Fall 2005 Programming Language Seminar:
Notes from 05 December

[ Washington University in St Louis ]
Department of Computer Science

Seminar main page Discussion notes Assignment Links

Notes:

This week's discussion led by Morgan Deters.

Tool notes

Some tools I used in class this week are very important. We've seen them a bit before but haven't really discussed them. If you are unfamiliar with readelf and objdump, you should skim their manual pages to see what they do. They are good things to have in your toolbox. I also used the c++filt tool during class, which allows you to understand the C++ and Java-mangled symbols you get from these low-level tools. As always, familiarity with the GNU debugger gdb (which I also use regularly in class) is critical as well.

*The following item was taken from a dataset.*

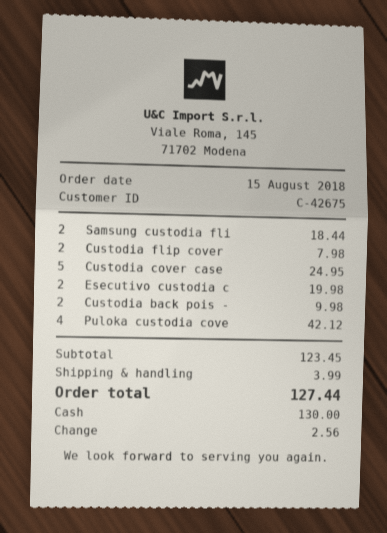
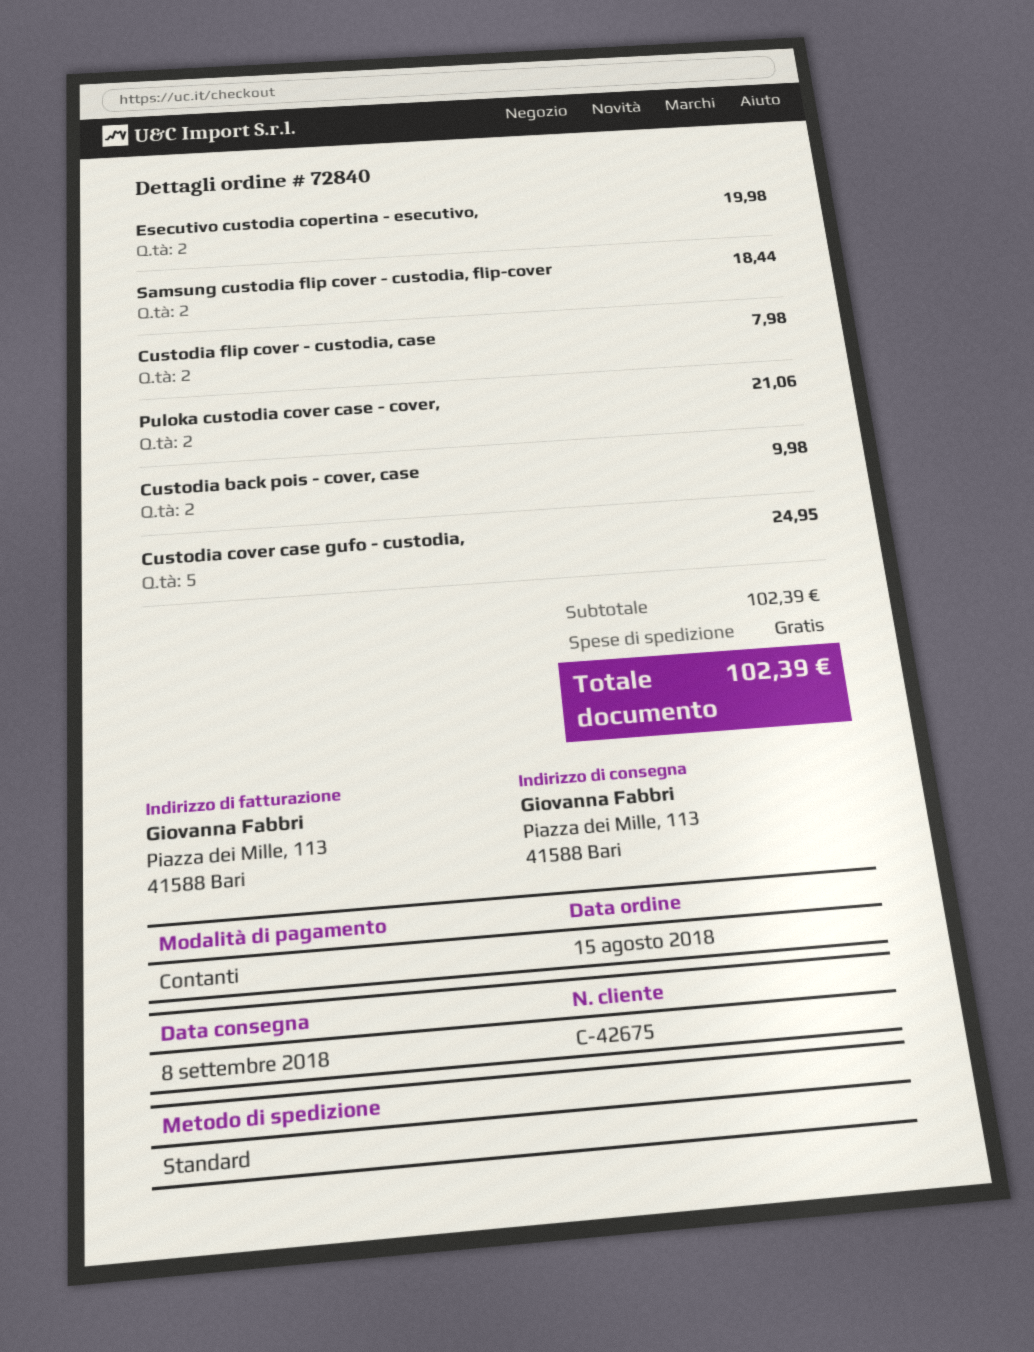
Puloka custodia cove: 4 for 42.12 -> 2 for 21.06
subtotal: 123.45 -> 102.39
shipping: 3.99 -> 0.00
total: 127.44 -> 102.39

Profiling support in glibc

Some questions arose last week about how profiling actually operates under the hood. We return to it now.

When compiling with the -p or -pg options, gcc instruments your code to count how many times functions execute and how long they take. First, remember how the profiling process works (profile_test.c available here):

[mdeters@limbo gcc-4.0.1-tests]$ gcc -pg -o profile_test profile_test.c
[mdeters@limbo gcc-4.0.1-tests]$ ./profile_test
0
5000
10000
15000
20000
...
4990000
4995000
done
total == 1642668640
[mdeters@limbo gcc-4.0.1-tests]$ gprof profile_test
Flat profile:

Each sample counts as 0.01 seconds.
  %   cumulative   self              self     total
 time   seconds   seconds    calls  ns/call  ns/call  name
 94.00      1.41     1.41  5000000   282.00   282.00  foo
  6.00      1.50     0.09                             main

...

In the profile_test program, main() calls foo() five million times. This is reflected in the gprof output. How does it do this counting?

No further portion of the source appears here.